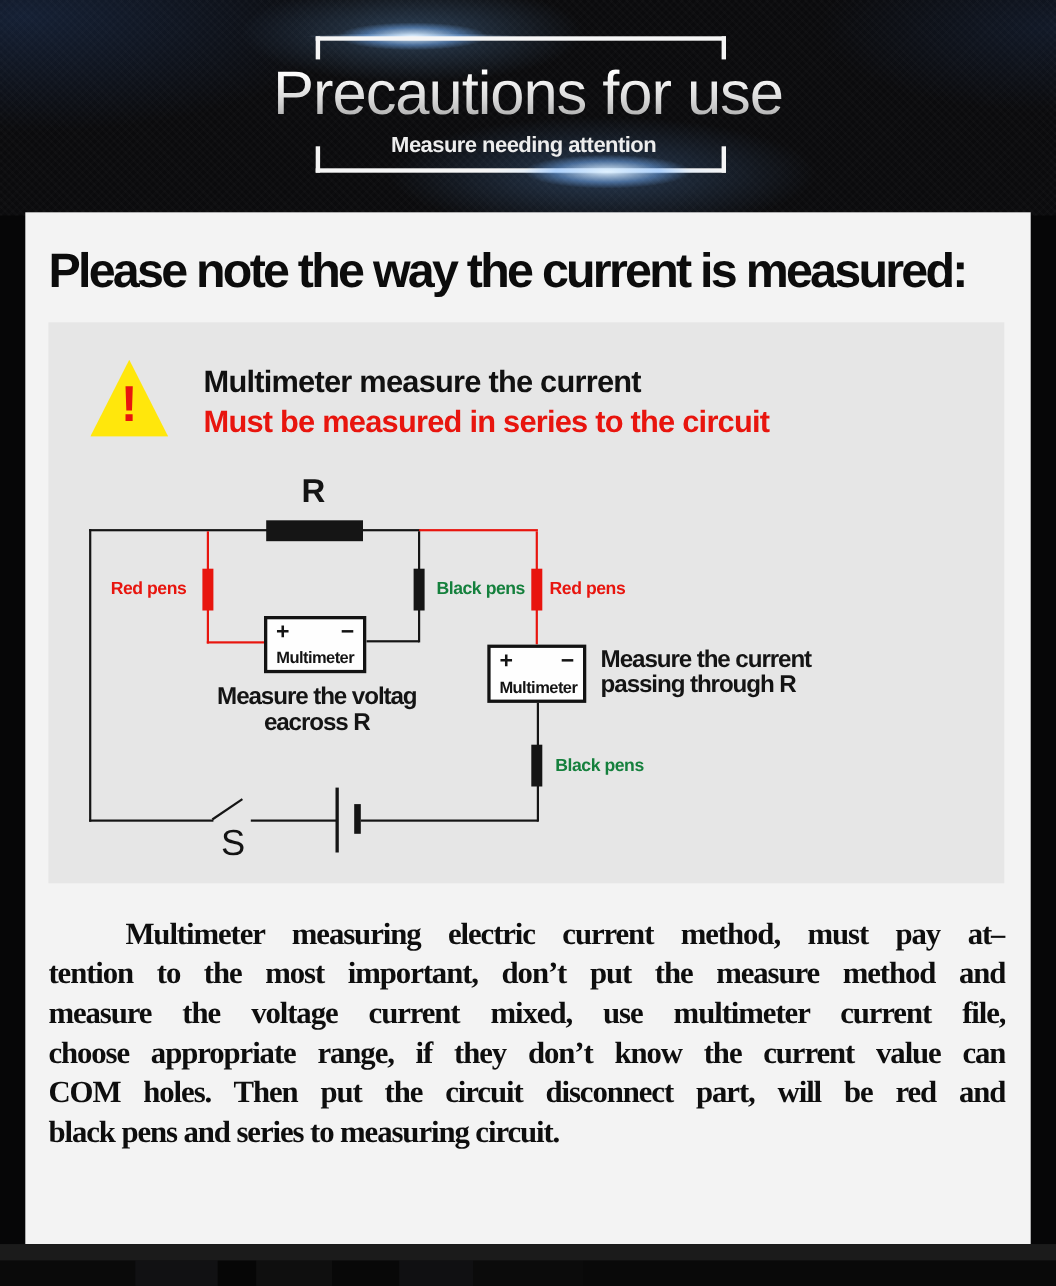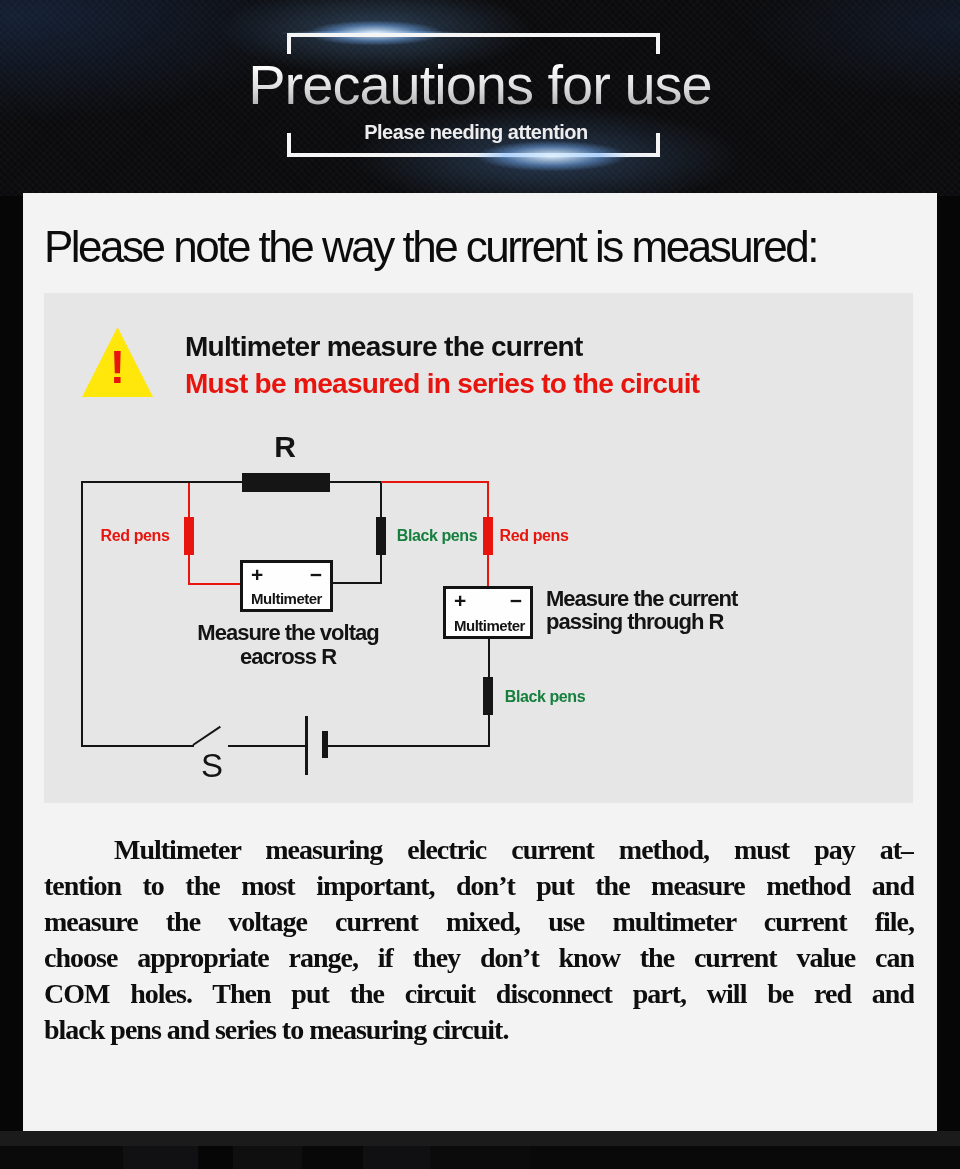--- a/index.html
+++ b/index.html
@@ -134,7 +134,7 @@
     <div class="abs flare flare-bottom-streak"></div>
     <div class="abs flare flare-bottom"></div>
     <div class="abs hero-title">Precautions for use</div>
-    <div class="abs hero-subtitle">Please needing attention</div>
+    <div class="abs hero-subtitle">Measure needing attention</div>
   </div>
 
   <div class="abs panel"></div>

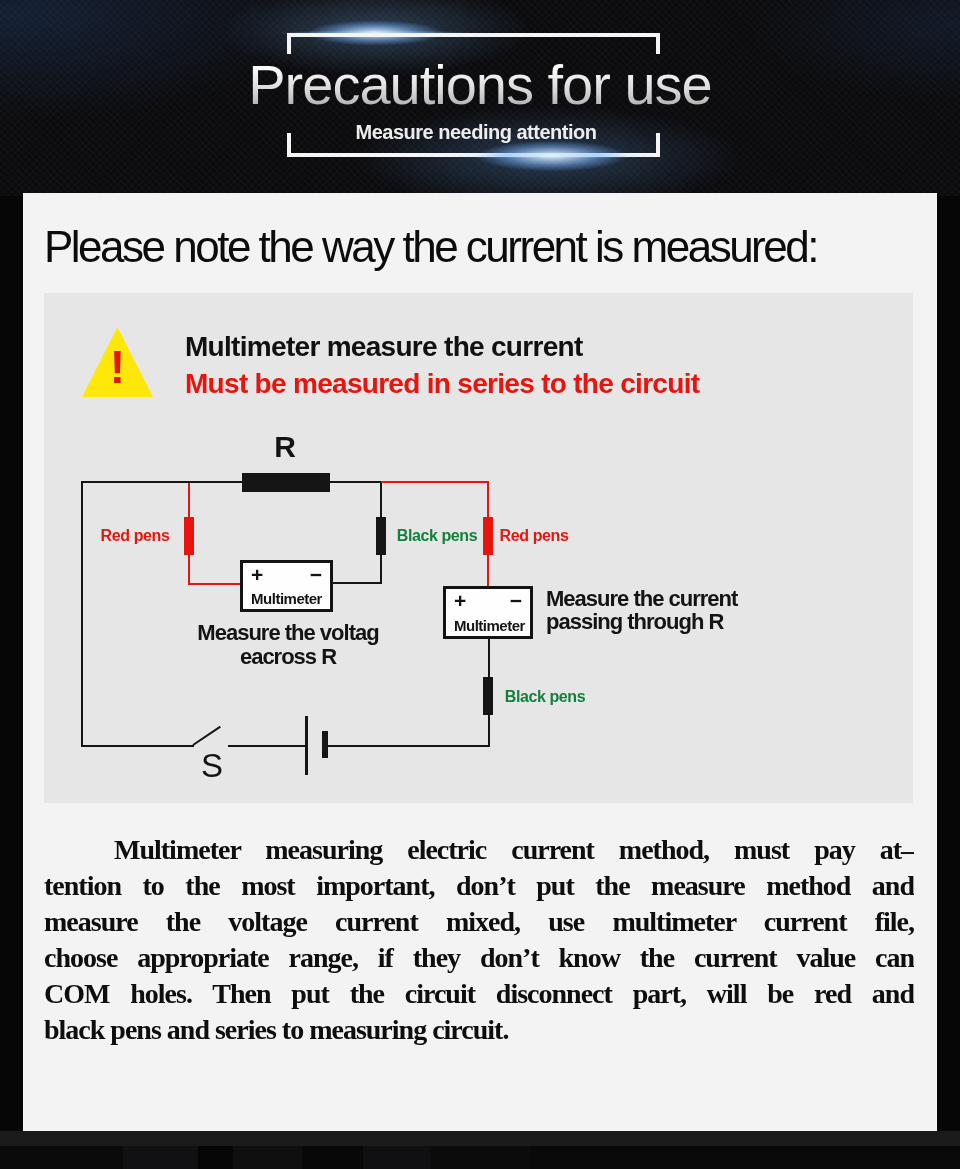--- a/index.html
+++ b/index.html
@@ -71,7 +71,7 @@
   .panel{left:23px;top:193px;width:914px;height:938px;background:#f3f3f3;}
   .heading{
     left:44px;top:224px;width:880px;
-    font-size:44px;line-height:46px;font-weight:400;letter-spacing:-2.5px;color:#0c0c0c;
+    font-size:44px;line-height:46px;font-weight:700;letter-spacing:-2.5px;color:#0c0c0c;
   }
   .graybox{left:44px;top:293px;width:869px;height:510px;background:#e6e6e6;}
 

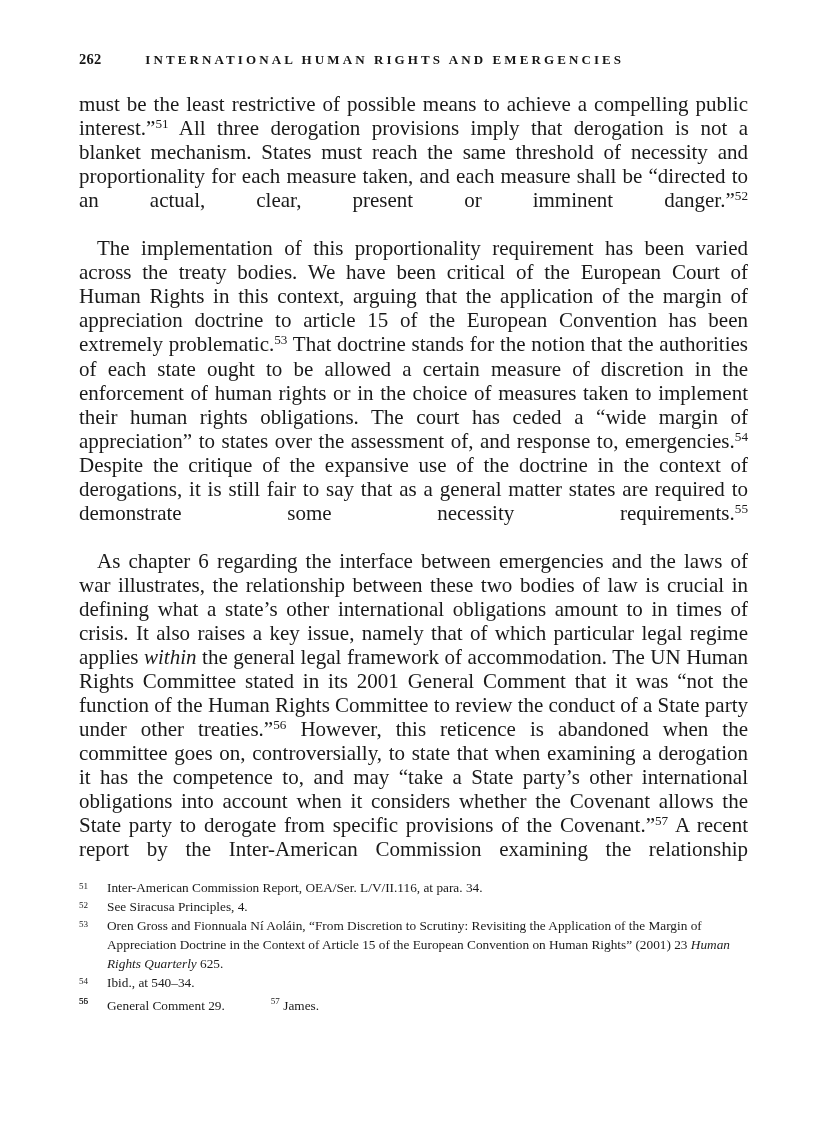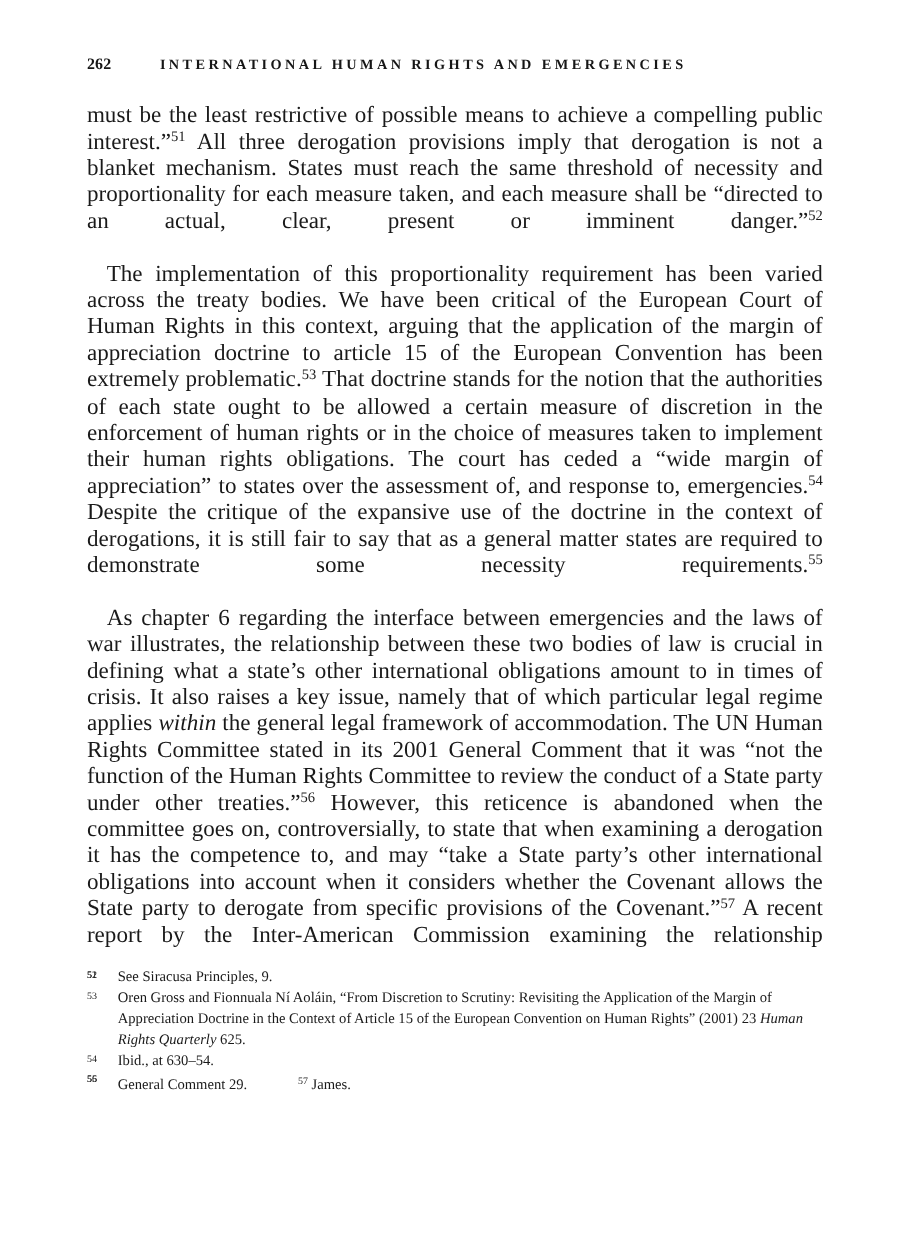--- a/index.html
+++ b/index.html
@@ -132,7 +132,7 @@
     </div>
 
   <div class="footnotes" id="footnotes-block">
-      <div class="fn"><span class="fn-num">51</span></div>
+      <div class="fn"><span class="fn-num">51</span><span>Inter-American Commission Report, OEA/Ser. L/V/II.116, at para. 34.</span></div>
       <div class="fn"><span class="fn-num">52</span><span>See Siracusa Principles, 9.</span></div>
       <div class="fn"><span class="fn-num">53</span><span>Oren Gross and Fionnuala Ní Aoláin, “From Discretion to Scrutiny: Revisiting the Application of the Margin of Appreciation Doctrine in the Context of Article 15 of the European Convention on Human Rights” (2001) 23 <span class="ital">Human Rights Quarterly</span> 625.</span></div>
       <div class="fn"><span class="fn-num">54</span><span>Ibid., at 630–54.</span></div>

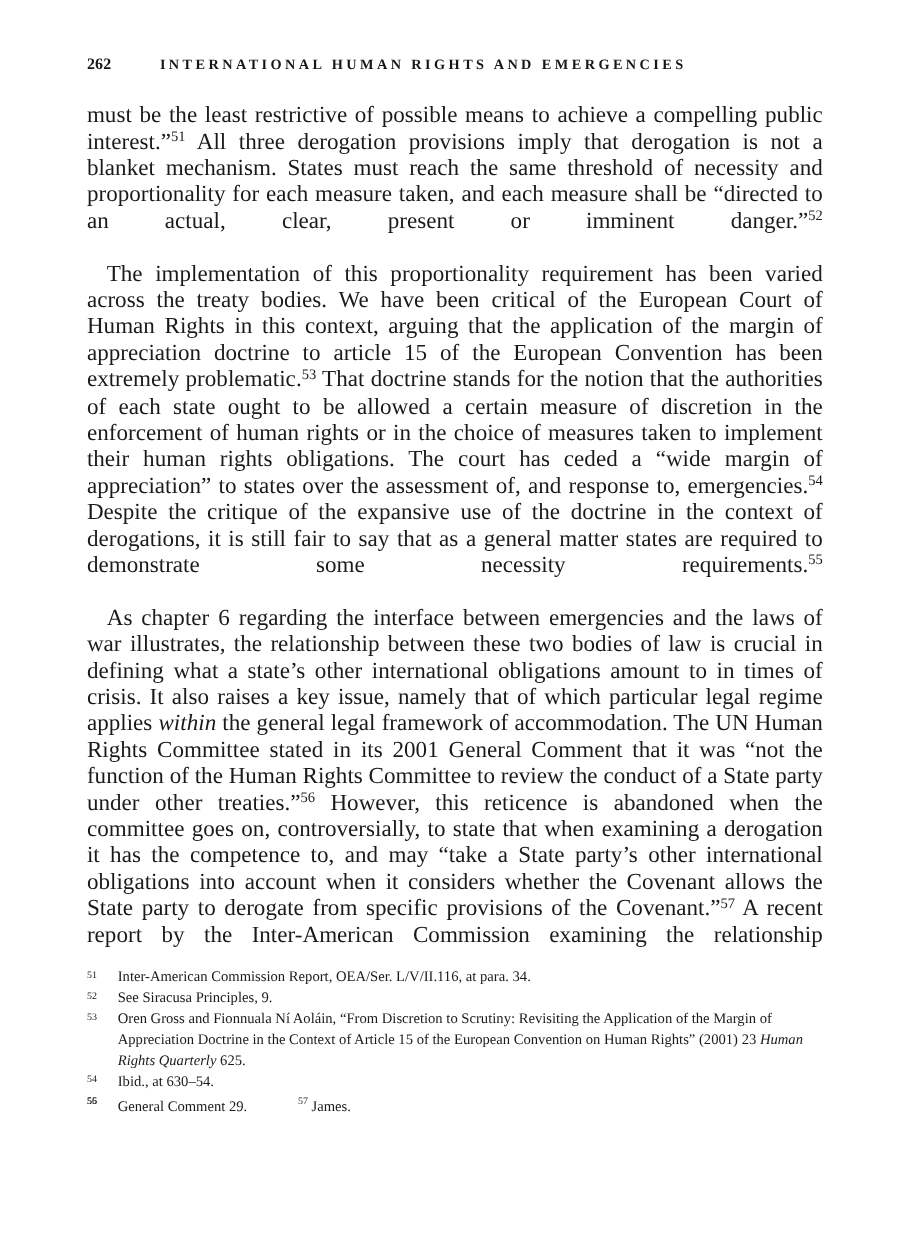--- a/index.html
+++ b/index.html
@@ -133,7 +133,7 @@
 
   <div class="footnotes" id="footnotes-block">
       <div class="fn"><span class="fn-num">51</span><span>Inter-American Commission Report, OEA/Ser. L/V/II.116, at para. 34.</span></div>
-      <div class="fn"><span class="fn-num">52</span><span>See Siracusa Principles, 9.</span></div>
+      <div class="fn"><span class="fn-num">52</span><span>See Siracusa Principles, 4.</span></div>
       <div class="fn"><span class="fn-num">53</span><span>Oren Gross and Fionnuala Ní Aoláin, “From Discretion to Scrutiny: Revisiting the Application of the Margin of Appreciation Doctrine in the Context of Article 15 of the European Convention on Human Rights” (2001) 23 <span class="ital">Human Rights Quarterly</span> 625.</span></div>
       <div class="fn"><span class="fn-num">54</span><span>Ibid., at 630–54.</span></div>
       <div class="fn"><span class="fn-num">55</span></div>

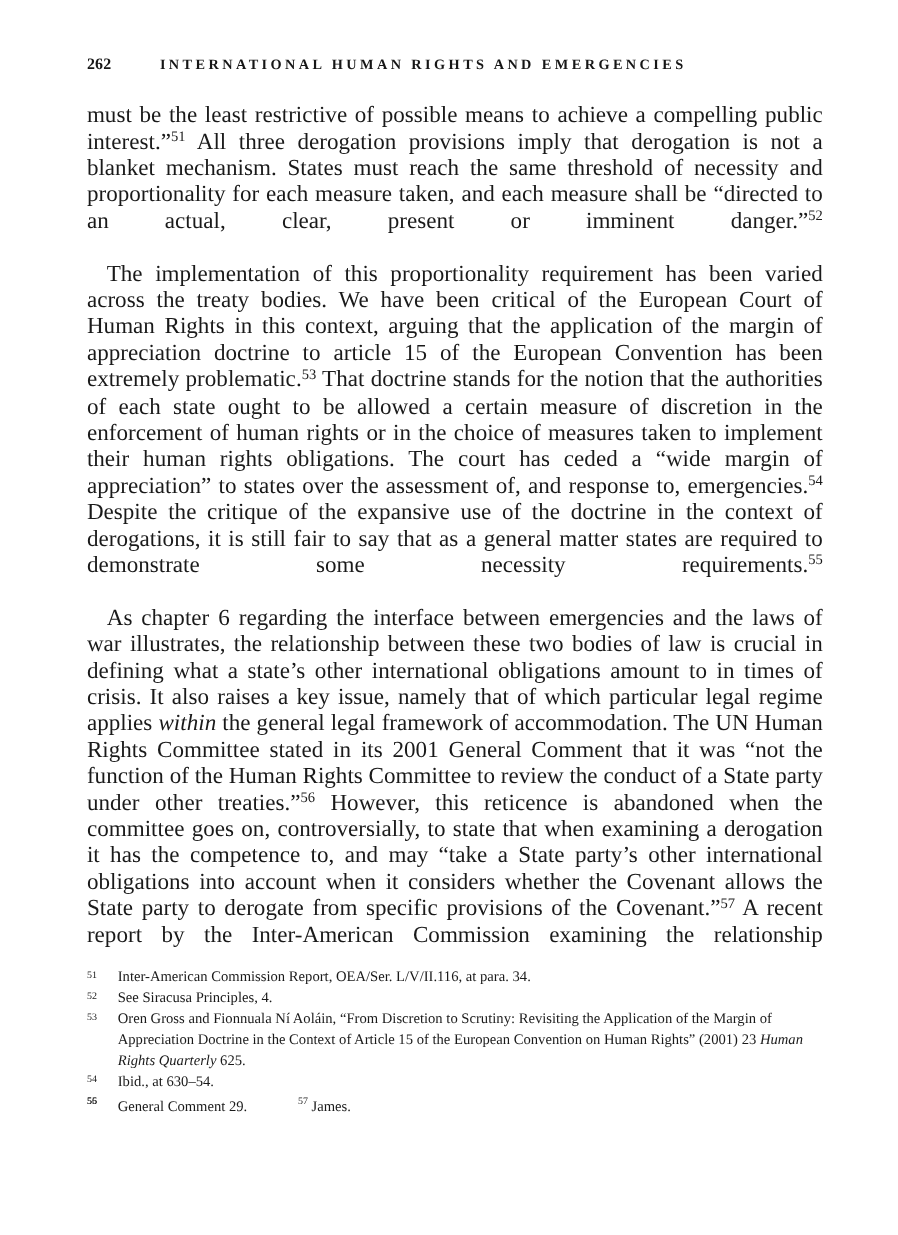--- a/index.html
+++ b/index.html
@@ -135,7 +135,7 @@
       <div class="fn"><span class="fn-num">51</span><span>Inter-American Commission Report, OEA/Ser. L/V/II.116, at para. 34.</span></div>
       <div class="fn"><span class="fn-num">52</span><span>See Siracusa Principles, 4.</span></div>
       <div class="fn"><span class="fn-num">53</span><span>Oren Gross and Fionnuala Ní Aoláin, “From Discretion to Scrutiny: Revisiting the Application of the Margin of Appreciation Doctrine in the Context of Article 15 of the European Convention on Human Rights” (2001) 23 <span class="ital">Human Rights Quarterly</span> 625.</span></div>
-      <div class="fn"><span class="fn-num">54</span><span>Ibid., at 630–54.</span></div>
+      <div class="fn"><span class="fn-num">54</span><span>Ibid., at 540–34.</span></div>
       <div class="fn"><span class="fn-num">55</span></div>
       <div class="fn"><span class="fn-num">56</span><span>General Comment 29.</span><span class="gap-56-57"></span><span class="fn-num-inline">57</span><span> James.</span></div>
     </div>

_ _ _ _

The answer is the lines above, word for word, from the first one through the one containing "-71,7 +71,7 @@"; it includes no pictures.

*Answer to this task*.
--- a/index.html
+++ b/index.html
@@ -134,7 +134,7 @@
     <div class="abs flare flare-bottom-streak"></div>
     <div class="abs flare flare-bottom"></div>
     <div class="abs hero-title">Precautions for use</div>
-    <div class="abs hero-subtitle">Please needing attention</div>
+    <div class="abs hero-subtitle">Measure needing attention</div>
   </div>
 
   <div class="abs panel"></div>

--- a/index.html
+++ b/index.html
@@ -71,7 +71,7 @@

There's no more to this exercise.